Potsherds lie about the floor like tampered gods.
There's wax shapes too, of legs and bellies, hips
and heads with horns and discs between
and smiles like clinkers. Blots of tar
like tiny countries spattered on the lino.
What else, let's see: a BIC pen, Oreos and sputum dish.
Crampons. A bit of scag. Pretty soon the gunman leaves.
A candid shade still bleating on about the grapes
last year and winters that could freeze a man
if he stopped too long to light a fag or take an urgent slash.

Mephisto sleeps. His purple schnozz whistling in the dark.
A few of us observe him as the Magus of Attrition.
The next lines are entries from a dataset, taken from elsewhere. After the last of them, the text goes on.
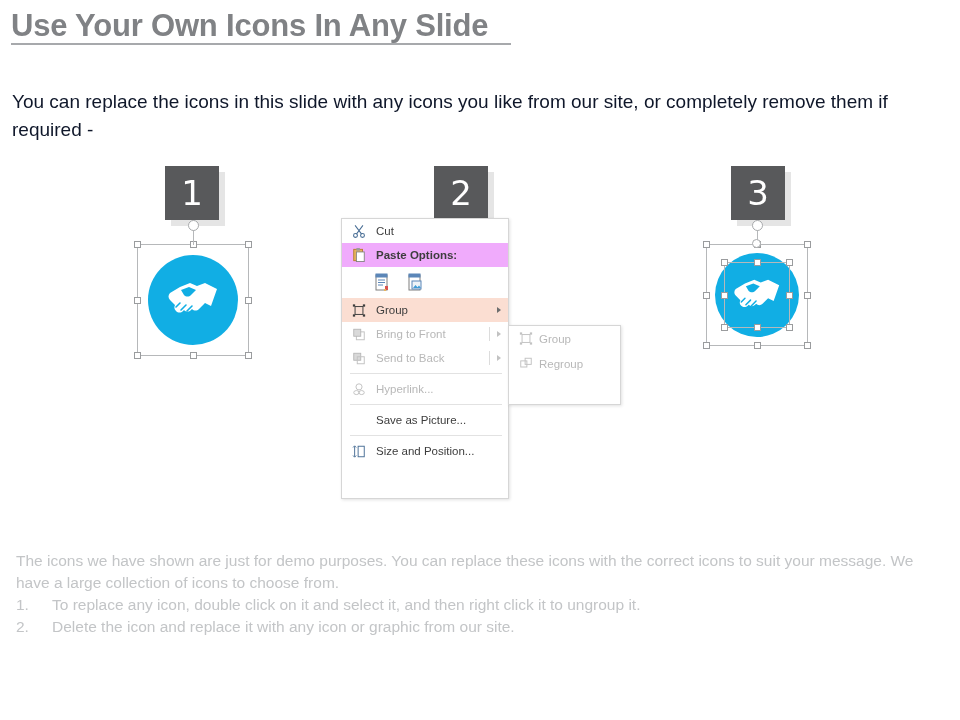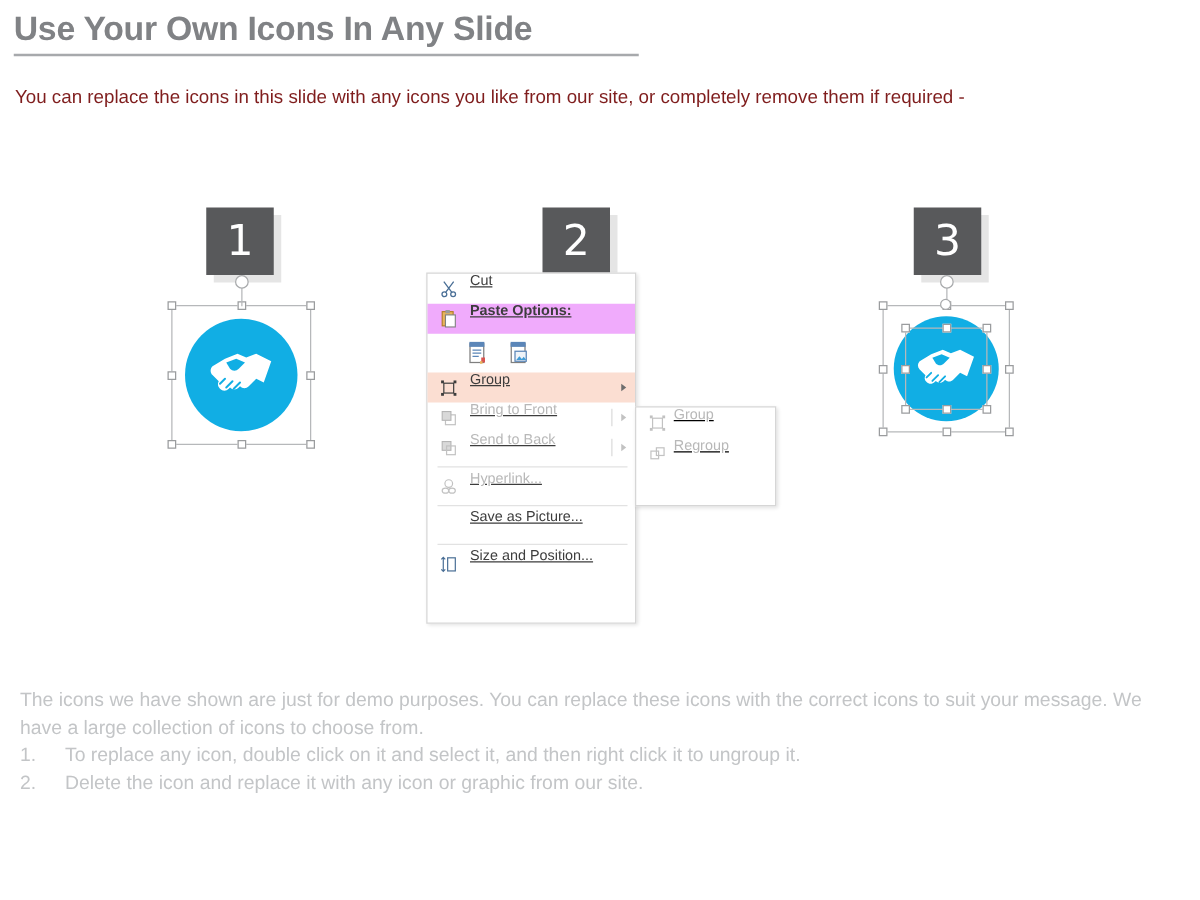"Use Your Own Icons In" .title { font-size: 27px -> 31px }
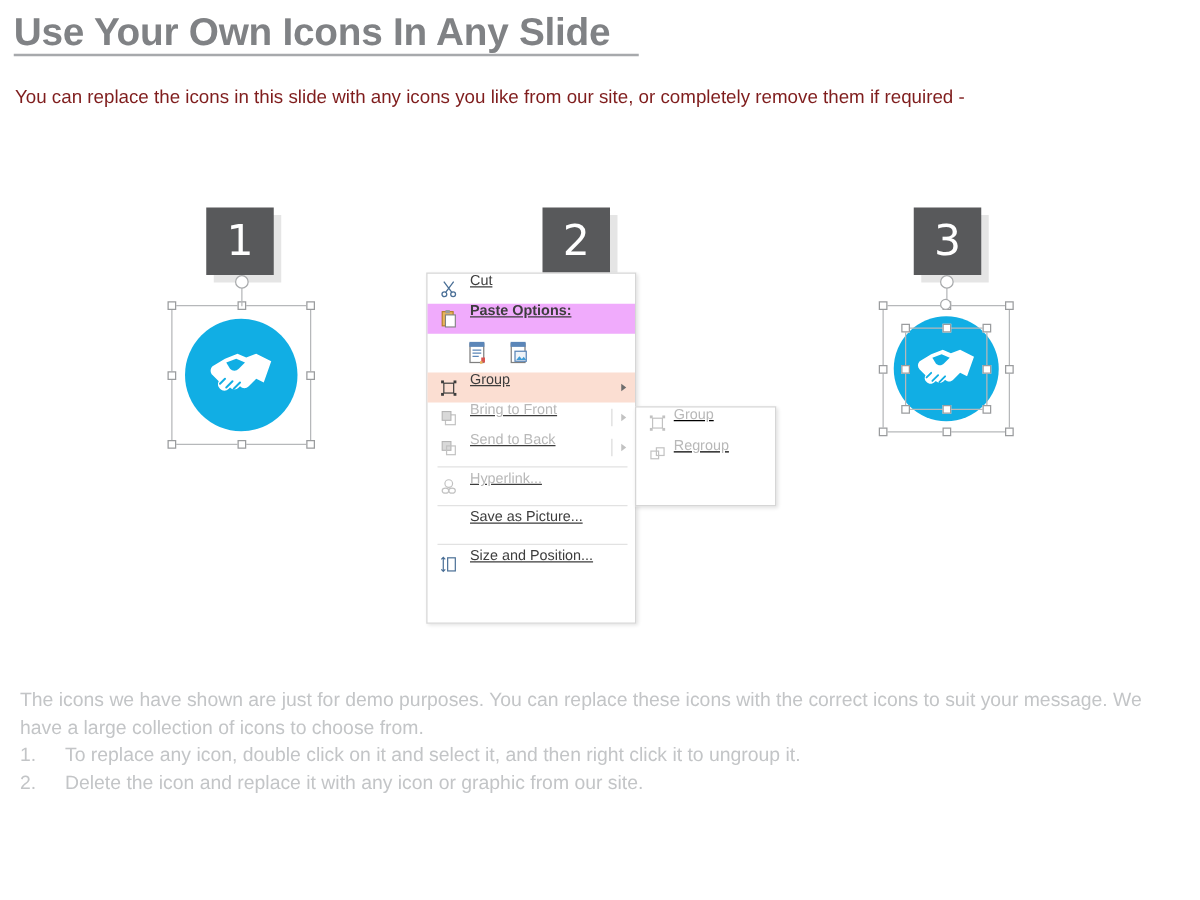"You can replace the icons" .subtitle { color: #7f1d1d -> #0f172a; font-size: 15px -> 19px; top: 64px -> 88px }
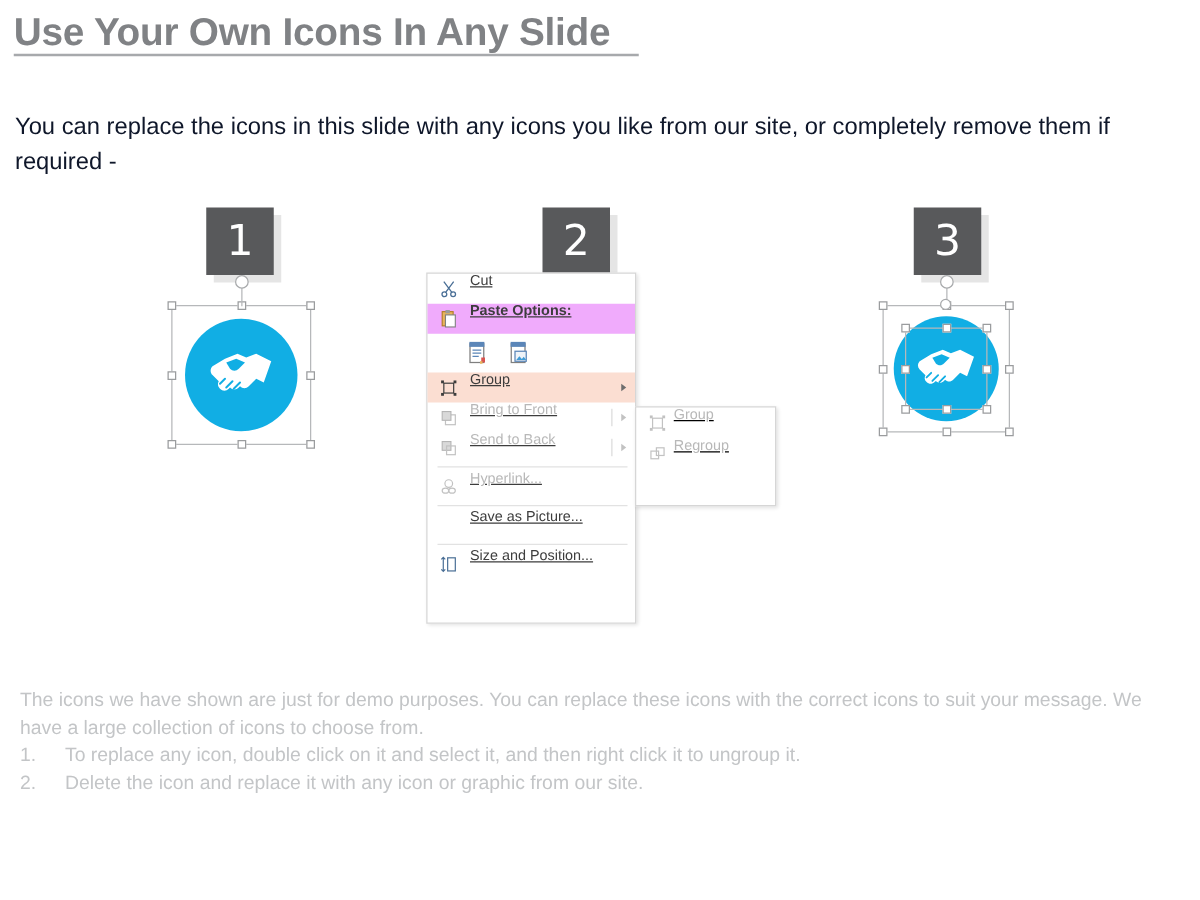"Cut" .mi { align-items: none -> center; text-decoration: underline -> none }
He's quite the regal penitent really. His lips
unfastening with cockroaches and lichen.
Outside the roof space is all aerials and washing lines.
A green moon sits on the mosque like an amoeba.
The mandalas of some choppers splutter by as each
casts a beam of light on lean-tos and lock-ups.
The city clicks with jasper neon as the rat-runs prosper.
Mephisto keeps on dreaming of gorgeous prefabs.
He dreams of wires and thorn-forests in the dank
emporium of his breath. He sees the soot filled mouths.

And then, those notes from church bells charge the air
with ineluctable longing. The roster of each note
a footfall of corpses dancing in the streets, calloo callay!
Mephisto tires easily of quadrilles and gavottes,
and all the moaning Minnies in the Theatre of Hate.
He's wiped out his entourage of shipwrights and chefs
with bowel cancer and Nembutals.
The room smells of Dettol and fish. Mephisto dreams
he's climbing into bed with Louise Brooks.
She's startlingly black & white and really quite lascivious.
All page boy haircut and cupid's bow lips.
His desire's all golems and cabinets, pianos and wicked,
wicked fingers, which climb towards some notes.